RECORDS FOR THIS EXERCISE:
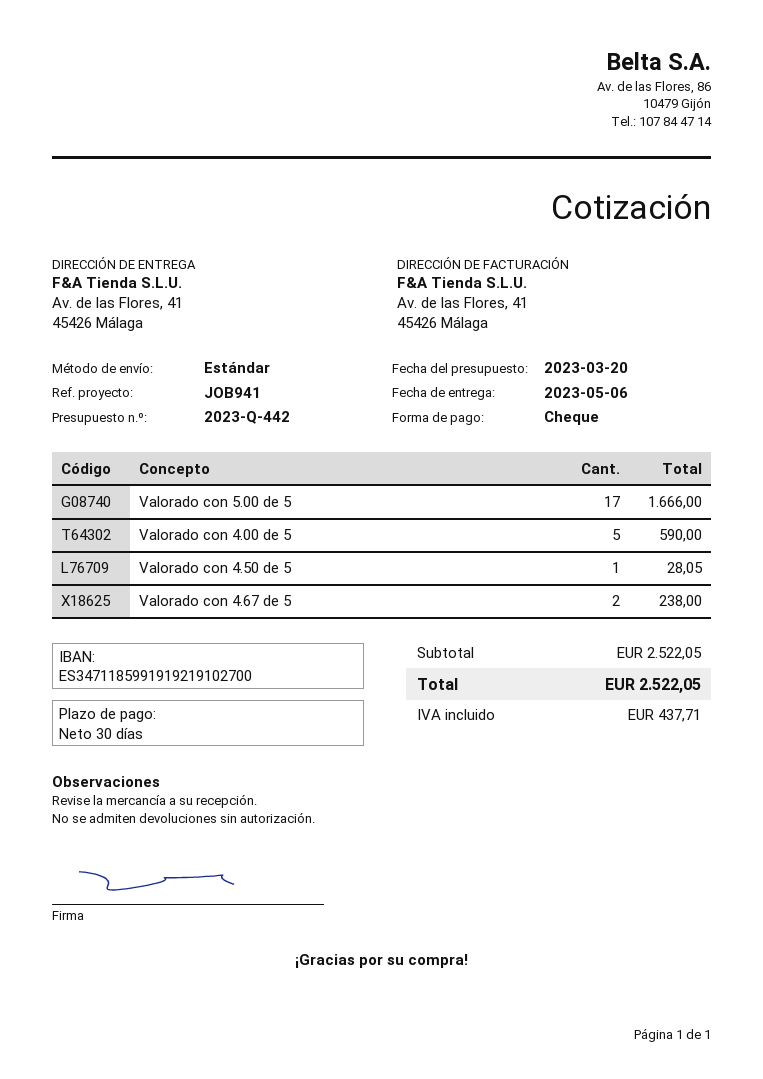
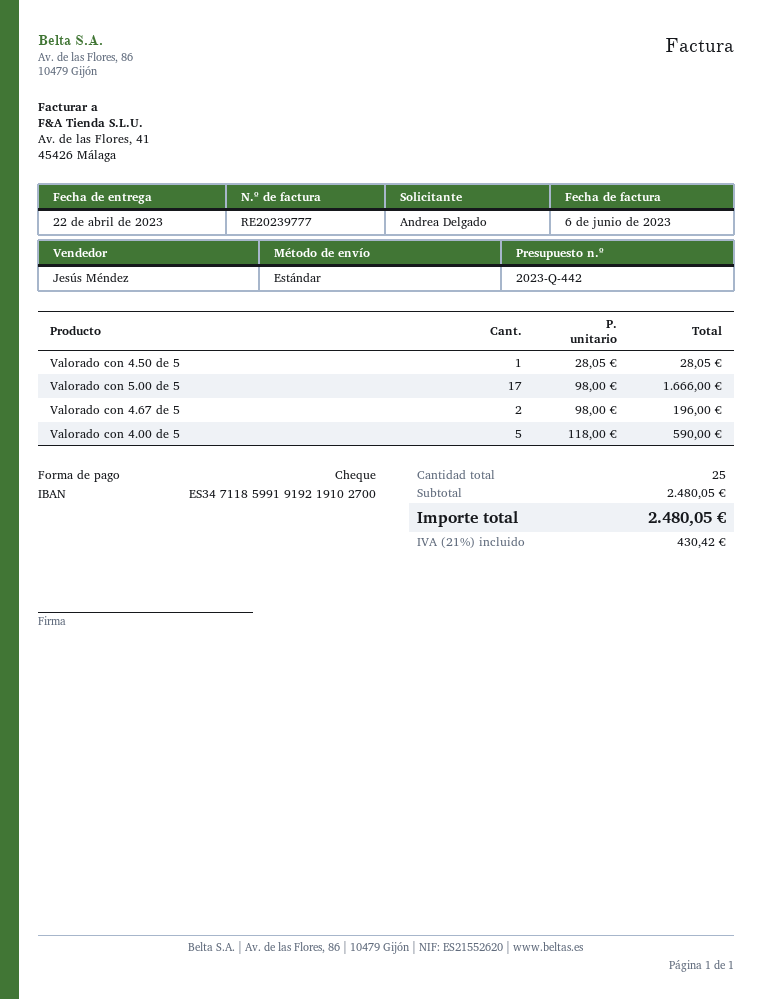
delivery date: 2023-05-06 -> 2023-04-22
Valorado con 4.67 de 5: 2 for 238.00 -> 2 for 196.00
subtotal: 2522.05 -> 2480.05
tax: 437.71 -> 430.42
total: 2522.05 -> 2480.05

ABOUT THIS EXERCISE:
Would you copy out all the data exactly, without the images?

RESPONSE BOX:
delivery date: 2023-05-06 -> 2023-04-22
Valorado con 4.67 de 5: 2 for 238.00 -> 2 for 196.00
subtotal: 2522.05 -> 2480.05
tax: 437.71 -> 430.42
total: 2522.05 -> 2480.05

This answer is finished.